Sequence Variation Of Copy Number Variable Regions In The Human Genome
thesisposted on 23.07.2020, 10:29 authored by Hasret Ozturk Pala
Accurate genotyping of sequence variation in repeated and copy number variable regions of genomes remains challenging, because of the problems inherent in mapping short sequence reads to a reference genome. A computational pipeline was designed to attempt to resolve the short-read mapping ambiguity for duplicated DNA regions mapping short-reads to reference sequence comprising of a single copy of a region repeated in the reference genome. The RHCE/RHD, the beta-defensin and the low-affinity FC gamma receptor repeat regions were chosen as initial analyses. The reliability of mapping to a reduced reference was assessed by comparing sequence read depth and known copy number across a subset of samples from the 1000 Genomes Project and a three-generation pedigree from Illumina’s Platinum Genomes Project.
The accuracy of variant calling was analysed by comparing variant calls at the inhibitory low-affinity Fc gamma receptor gene FCGR2B with 1000 Genomes variant calls and the variant calls generated by paralogue-specific long PCR and Ion Torrent sequencing.
Both the reduced reference read approach and the 1000 genomes variant calls did not call all variants found by the Ion Torrent sequencing variant calls, with the 1000 Genomes variant calls significantly underestimating and mis-genotyping samples. Several variants in FCGR2B were found to be in strong LD with variants previously associated with complex traits by genome wide association studies (GWAS). However, these GWAS variants were in weak linkage disequilibrium with a gene conversion variant upstream of FCGR2B.

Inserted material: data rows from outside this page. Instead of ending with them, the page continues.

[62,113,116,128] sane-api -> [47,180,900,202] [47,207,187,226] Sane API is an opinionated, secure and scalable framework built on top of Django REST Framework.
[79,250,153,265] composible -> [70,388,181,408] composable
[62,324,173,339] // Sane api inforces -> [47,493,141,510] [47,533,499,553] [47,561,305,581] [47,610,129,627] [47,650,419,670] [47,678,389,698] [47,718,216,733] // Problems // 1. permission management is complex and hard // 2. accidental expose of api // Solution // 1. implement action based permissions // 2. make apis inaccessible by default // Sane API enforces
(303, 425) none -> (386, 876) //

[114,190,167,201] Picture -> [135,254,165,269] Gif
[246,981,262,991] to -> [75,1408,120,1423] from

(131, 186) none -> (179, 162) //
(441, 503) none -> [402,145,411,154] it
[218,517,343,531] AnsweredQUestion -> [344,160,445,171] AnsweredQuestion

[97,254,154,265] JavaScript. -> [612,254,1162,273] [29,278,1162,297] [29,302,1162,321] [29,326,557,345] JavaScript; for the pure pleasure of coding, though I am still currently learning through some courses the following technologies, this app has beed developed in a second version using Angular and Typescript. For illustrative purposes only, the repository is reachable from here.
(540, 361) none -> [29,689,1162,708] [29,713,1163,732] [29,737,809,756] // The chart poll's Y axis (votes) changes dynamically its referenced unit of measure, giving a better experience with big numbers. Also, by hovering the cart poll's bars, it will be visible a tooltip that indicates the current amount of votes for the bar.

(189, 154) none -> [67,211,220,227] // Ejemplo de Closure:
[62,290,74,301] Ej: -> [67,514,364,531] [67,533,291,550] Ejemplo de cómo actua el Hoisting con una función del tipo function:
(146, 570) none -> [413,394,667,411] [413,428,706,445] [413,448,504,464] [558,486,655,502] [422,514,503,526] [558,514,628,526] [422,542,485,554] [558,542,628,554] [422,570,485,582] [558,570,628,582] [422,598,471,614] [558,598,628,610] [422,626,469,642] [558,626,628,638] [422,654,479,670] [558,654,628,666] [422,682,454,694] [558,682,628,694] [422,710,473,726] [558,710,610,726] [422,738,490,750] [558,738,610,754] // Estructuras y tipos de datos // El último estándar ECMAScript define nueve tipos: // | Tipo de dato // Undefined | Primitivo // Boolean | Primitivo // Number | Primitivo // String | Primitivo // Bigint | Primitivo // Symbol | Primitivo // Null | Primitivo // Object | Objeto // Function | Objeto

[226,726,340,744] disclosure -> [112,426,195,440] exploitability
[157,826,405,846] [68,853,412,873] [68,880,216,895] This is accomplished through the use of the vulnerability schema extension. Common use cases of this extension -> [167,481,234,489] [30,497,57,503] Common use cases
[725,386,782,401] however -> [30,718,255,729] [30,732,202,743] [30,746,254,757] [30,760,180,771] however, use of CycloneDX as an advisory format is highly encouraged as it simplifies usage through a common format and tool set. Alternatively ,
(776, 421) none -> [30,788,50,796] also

Given that a coding variant of FCGR2B (rs1050501) has been previously associated with protection against severe malaria and susceptibility to systemic lupus erythematosus, the variation data was interrogated for signature of selection across global populations, and the genetic diversity of this locus revealed high haplotype diversity with 52 haplotypes. However, the population genetic statistics showed no evidence of natural selection at FCGR2B.